The whole narrative of CBDCs is nothing more than a gigantic misstep that is slowly creeping its way into the public consciousness to normalize existing digital payment mechanisms as the new norm in place of cash. Nothing will change, there won’t be any new apps or amazing possibilities enabled by the “blockchain”, just flashier and simpler user interfaces and more flexible banking and payment app APIs. There is no fundamental technological breakthrough that is possible or that comes with a “CBDC”, it is purely a marketing campaign and nothing more.
In reality, the question is the cash itself: Can they drive the narrative that we no longer need? Can they find the means to get these paid apps into the hands of people who don’t currently have access to them, especially the elderly?
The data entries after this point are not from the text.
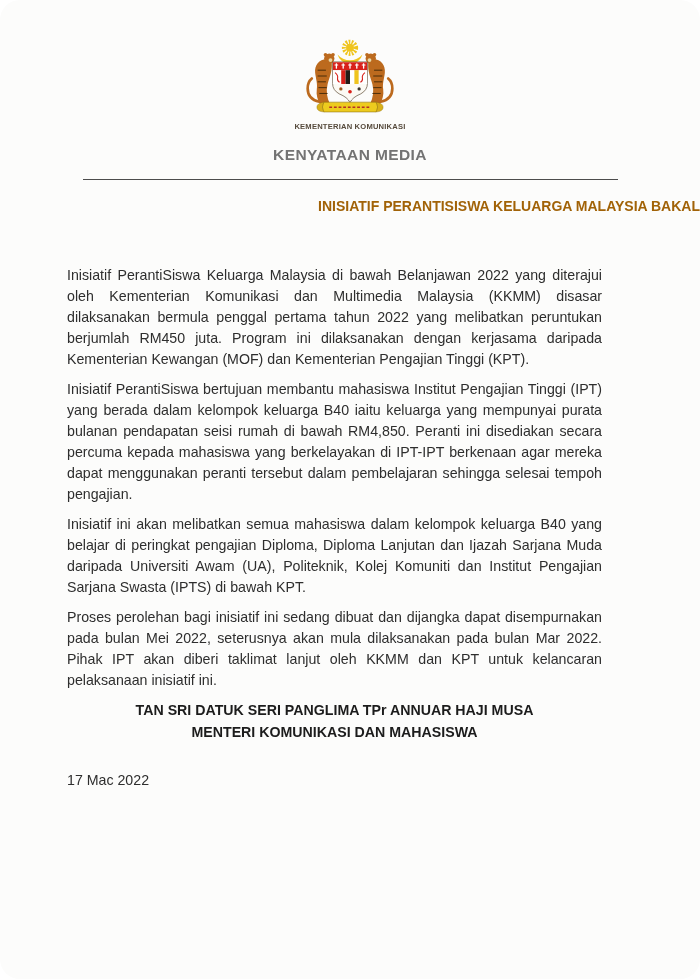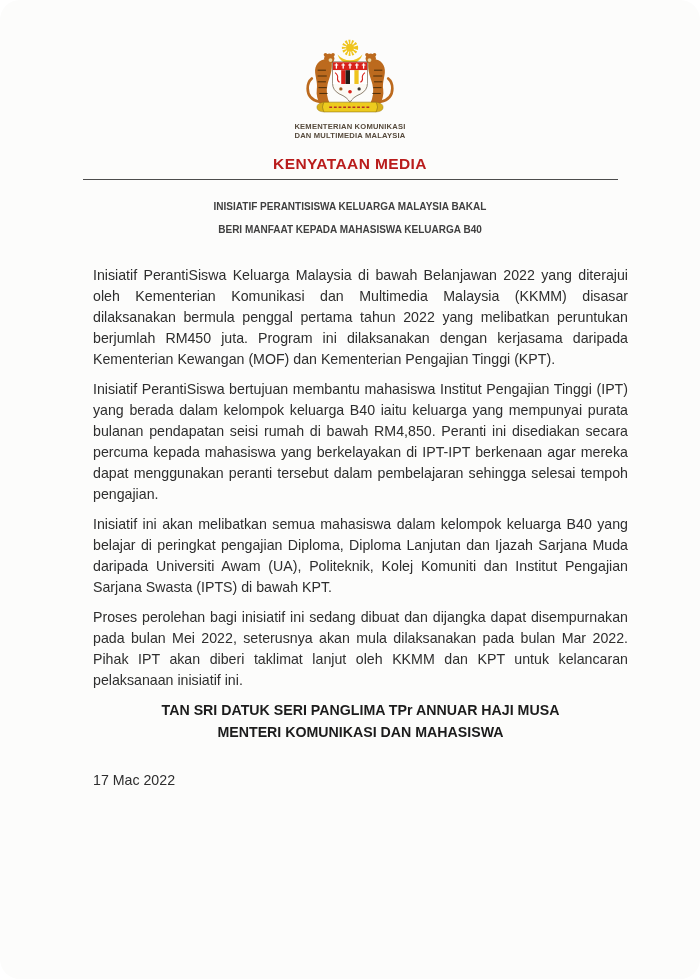--- a/index.html
+++ b/index.html
@@ -140,7 +140,6 @@
 
     <div class="ministry">
       <div>KEMENTERIAN KOMUNIKASI</div>
-      <div>DAN MULTIMEDIA MALAYSIA</div>
     </div>
 
     <div class="doc-kind">KENYATAAN MEDIA</div>

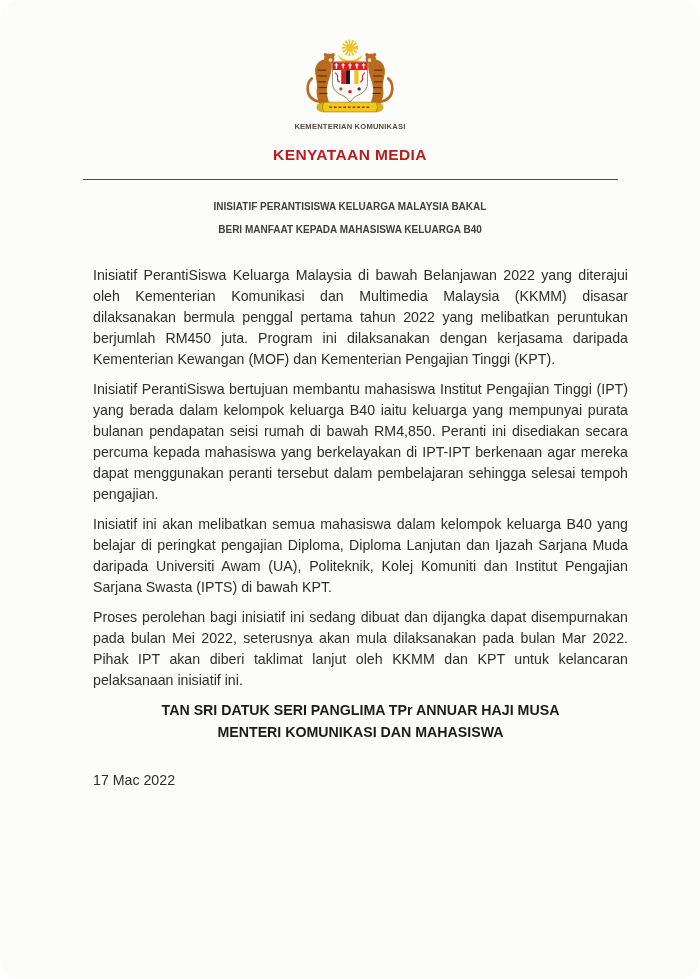--- a/index.html
+++ b/index.html
@@ -26,7 +26,7 @@
   .doc-kind {
     margin-top:15px;
     font-size:15.5px; font-weight:700; letter-spacing:0.4px;
-    color:#b91c1c;
+    color:#737373;
   }
   .rule {
     position:absolute; top:179px; left:83px; width:535px;

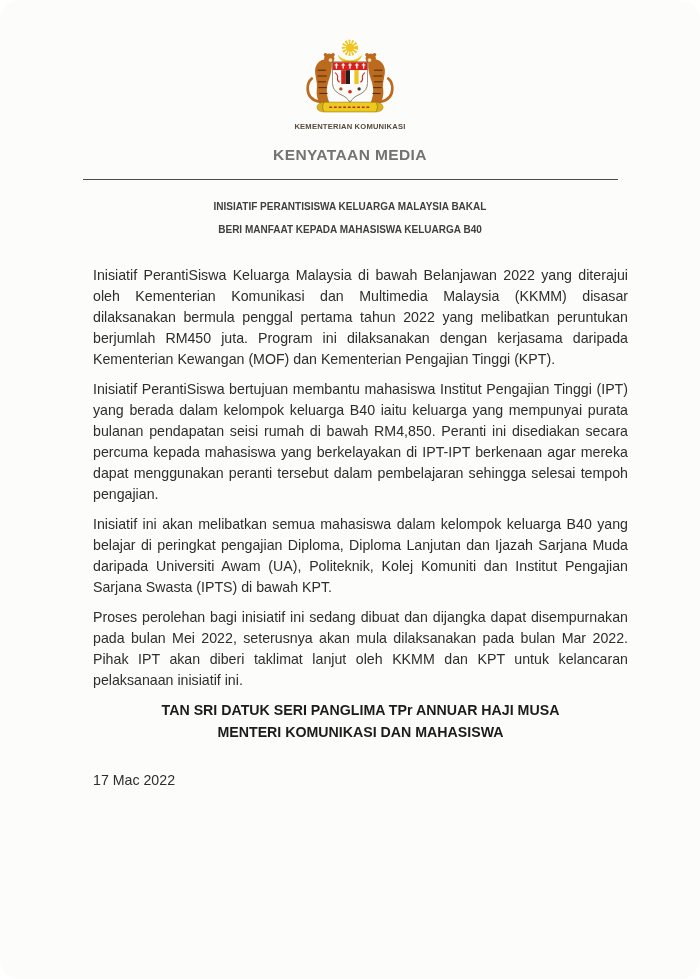--- a/index.html
+++ b/index.html
@@ -34,9 +34,9 @@
   }
   .title {
     position:absolute; top:195px; left:0; width:100%;
-    text-align:center;
-    font-weight:700; font-size:10px; line-height:23px;
-    color:#404040;
+    text-align:right;
+    font-weight:700; font-size:14px; line-height:23px;
+    color:#a16207;
   }
   .content {
     position:absolute; top:265px; left:93px; width:535px;

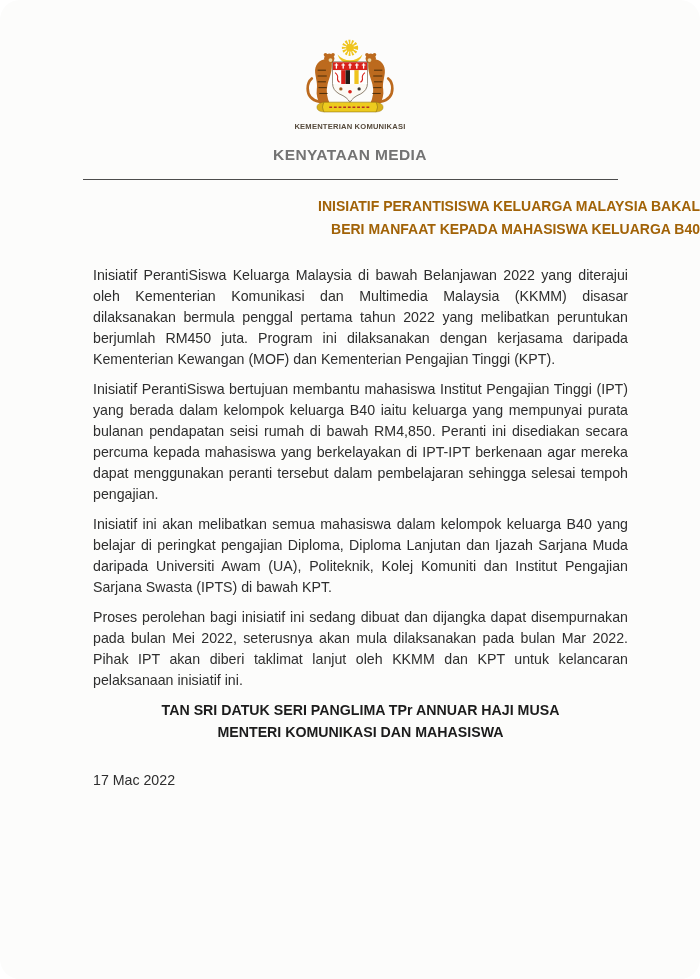--- a/index.html
+++ b/index.html
@@ -149,7 +149,6 @@
 
   <div class="title">
     <div>INISIATIF PERANTISISWA KELUARGA MALAYSIA BAKAL</div>
-    <div>BERI MANFAAT KEPADA MAHASISWA KELUARGA B40</div>
   </div>
 
   <div class="content">

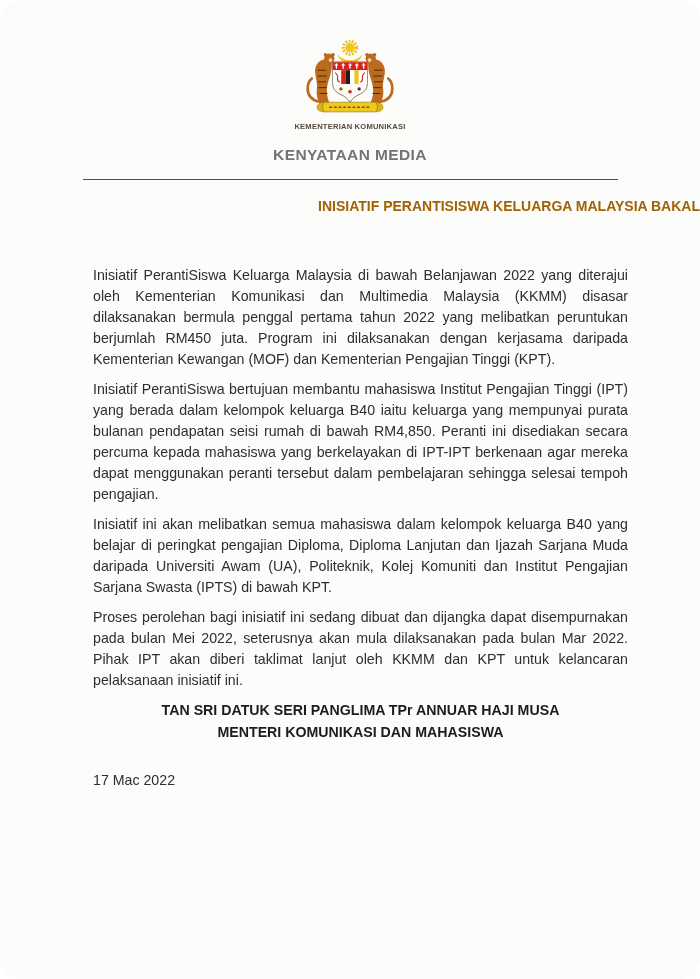--- a/index.html
+++ b/index.html
@@ -39,7 +39,7 @@
     color:#a16207;
   }
   .content {
-    position:absolute; top:265px; left:93px; width:535px;
+    position:absolute; top:265px; left:67px; width:535px;
     font-size:14.2px; line-height:21px;
     text-align:justify;
   }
Can they convince people that cash is not necessary with these systems available as options in the modern world?
A central bank digital currency is nothing more than a meme at the heart of one of the biggest gas campaigns that governments and financial institutions have ever attempted to attract to the general public. Bitcoin users should not in the slightest act humor this campaign by acting as if a CBDC has anything in common with Bitcoin, or any cryptocurrency, by engaging with these pushes and narratives using their language. It’s fueling the manipulation, the gaslighting, and the inevitable disruption that comes at the end of it all.
There is no such thing as a CBDC, just a shiny new wrapper for fintech applications like PayPal and tighter integration between them and systems like Fedwire.
This is a guest post by Shinobi. The opinions expressed are entirely my own and do not necessarily reflect those of BTC Inc or Bitcoin Magazine.